En quelques nuits, j'ai aussi mémorisé plusieurs chemins de sortie et donc de retour aussi, les ai testés, juste sortie pour aussitôt rentrer, puis allée un peu plus loin, encore un peu plus loin. La Mère supérieure est si sûre de ses garde-chiourmes qu'elle n'imagine même pas les failles de sa forteresse. Pas de vidéo, juste deux gros lascars qui patrouillent à heure fixe sur un parcours fixe. C'est presque plus facile que quand je quittais ma chambre en pleine nuit ! Mais ça devient surtout urgent, car le manque me ronge.
J'avance de plus en plus, les lumières de la ville de Seikusu sont plus attirantes que l'extinction des feux dès vingt heures au couvent. Si je me suis vite habituée au Japon, je n'en suis qu'aux balbutiements quant aux coutumes locales. Je ne sors pas pour boire ou manger, c'est déjà ça. Non, je ressens de plus en plus cette frustration, ce manque, ce corps qui implore. Il n'y a plus ni Léa ni Maxime, il me faut autre chose, et vite! Mais, attifée en bonne soeur...
Car, côté accoutrement, le mien pourrait détonner, mais j'ai appris qu'il y a plusieurs communautés chrétiennes dans cette ville, et que nul ne se pose de questions. J'aimerais bien sortir avec les tenues sexy que mon père à détruites dans mon armoire, mais tout ça, c'est le passé. Bon, je me suis débrouillée, et il y en a juste deux que j'ai sauvées, et garde secrètement entre matelas et sommier, les enfilant juste sous ma tenue quand je sors.

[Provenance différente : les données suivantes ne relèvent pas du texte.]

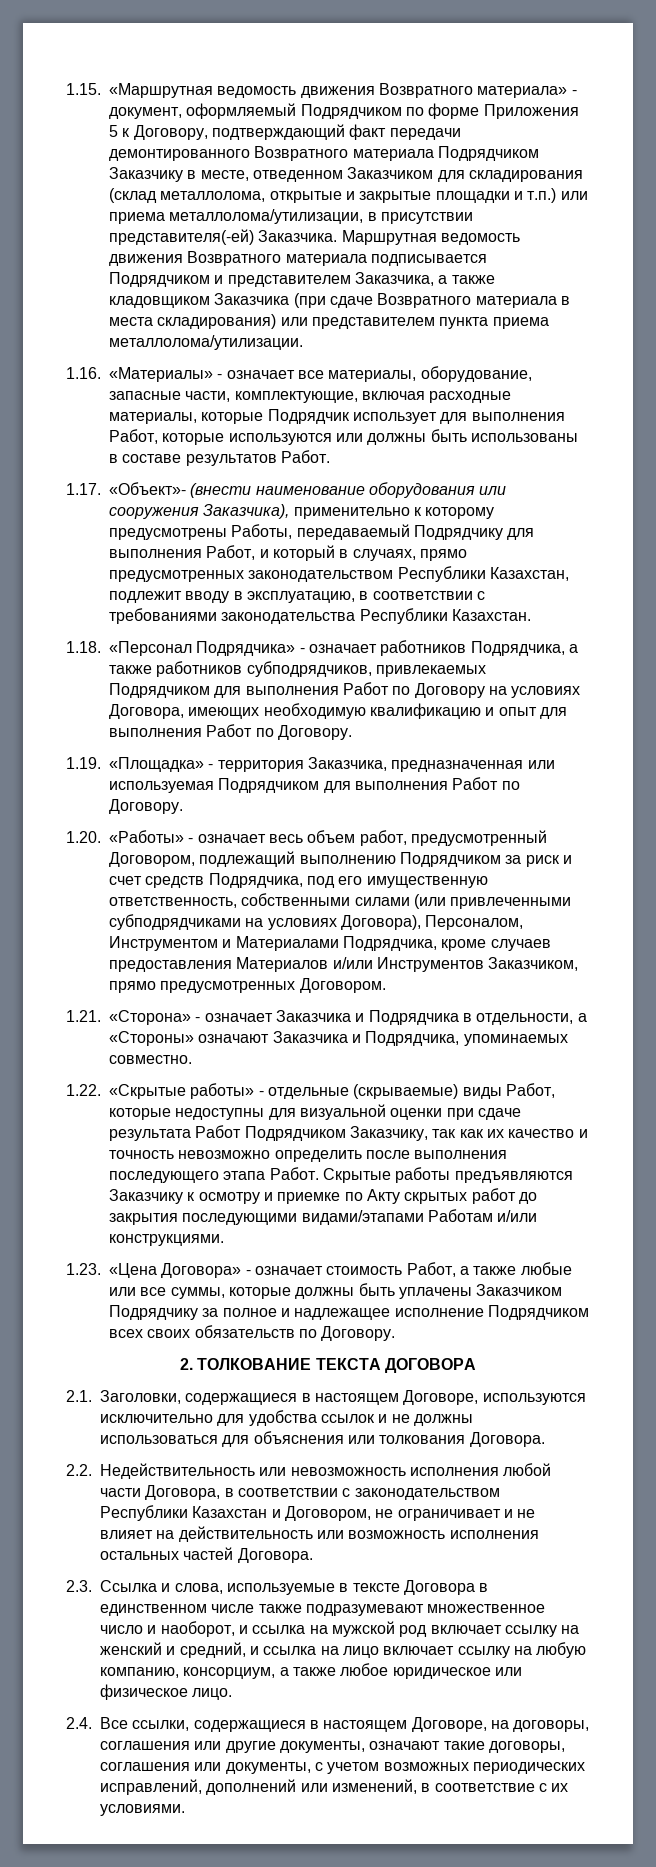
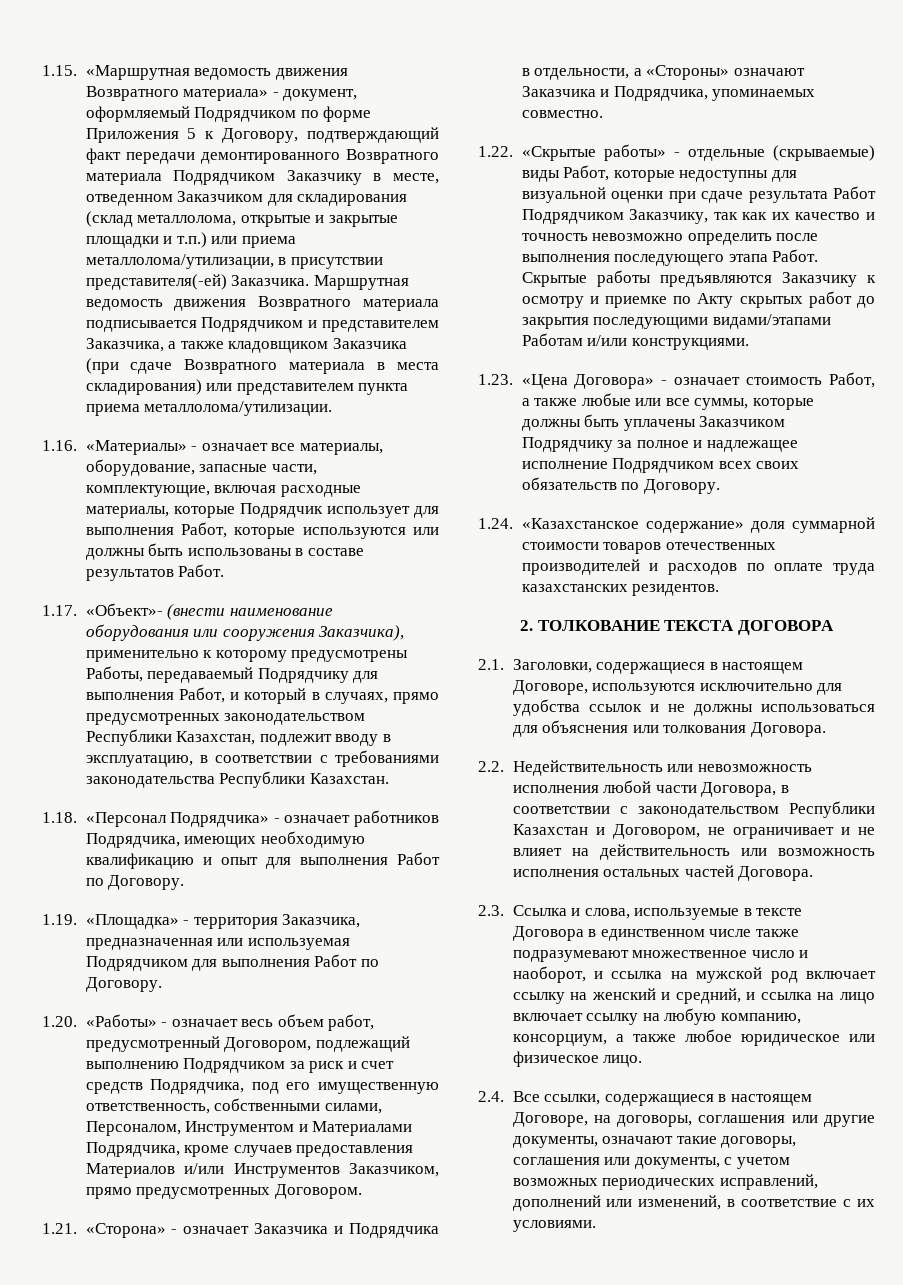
- 1.18. «Персонал Подрядчика» - означает работников Подрядчика, а также работников субподрядчиков, привлекаемых Подрядчиком для выполнения Работ по Договору на условиях Договора, имеющих необходимую квалификацию и опыт для выполнения Работ по Договору.
+ 1.18. «Персонал Подрядчика» - означает работников Подрядчика, имеющих необходимую квалификацию и опыт для выполнения Работ по Договору.
- 1.20. «Работы» - означает весь объем работ, предусмотренный Договором, подлежащий выполнению Подрядчиком за риск и счет средств Подрядчика, под его имущественную ответственность, собственными силами (или привлеченными субподрядчиками на условиях Договора), Персоналом, Инструментом и Материалами Подрядчика, кроме случаев предоставления Материалов и/или Инструментов Заказчиком, прямо предусмотренных Договором.
+ 1.20. «Работы» - означает весь объем работ, предусмотренный Договором, подлежащий выполнению Подрядчиком за риск и счет средств Подрядчика, под его имущественную ответственность, собственными силами, Персоналом, Инструментом и Материалами Подрядчика, кроме случаев предоставления Материалов и/или Инструментов Заказчиком, прямо предусмотренных Договором.
+ 1.24. «Казахстанское содержание» доля суммарной стоимости товаров отечественных производителей и расходов по оплате труда казахстанских резидентов.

Mais, ce soir, on dirait que le paroxysme du débridé est atteint. Comme dans un gigantesque carnaval, je croise toutes sortes de déguisements. Et, plus j'approche de la place où j'ai repéré le cinéma local, plus il finit par y avoir davantage de passants déguisés que de badauds habillés normalement. Sur la place même, c'est comme une nuée, amassée devant un panneau où, mon inculture en japonais étant totale, je peux lire quelques mots dans un anglais, que je traduis par convention cosplay mangas animes hentaï.
Mangas, je connais ; Yohan, le frère de Maxime, le baise-mou quoi, en était fan, et il m'avait montré ces trucs, des bandes dessinées crues. Bon, celui-là, vu ses perfs au plumard, il pouvait continuer à se branler sur ses bouquins. Et, vu la vidéo qu'il avait osé tourner de moi, il pouvait même se broyer à queue à se branler aussi souvent !
Mais, pour en revenir à Seikusu, ce devait donc être un rassemblement de tous les fans. De là à venir déguisés, quand même ! Bon, ceux qui ont juste une veste ou une jupe un peu décalés, voire un maquillage parfois très sophistiqué, ça peut aller. Mais d'autres ! Il y en a qui ont dû passer des heures à se réaliser. Il y a aussi autant de belles choses que de trucs peu ragoûtants, sans oublier un nombre incroyable d'excentricités, peut-être banales ici. Ca va d'immenses cornes qui ont du mal à se frayer un chemin même en hauteur, à des tenues rose bonbon comme les poupées que j'avais il y a longtemps, sans parler de nudités sous toutes les formes plus ou moins dévoilées, du pantalon moulant aux seins apparents. Mais, au moins, eux savent s'amuser ; ils n'ont pas de parents fans des Saintes Ecritures.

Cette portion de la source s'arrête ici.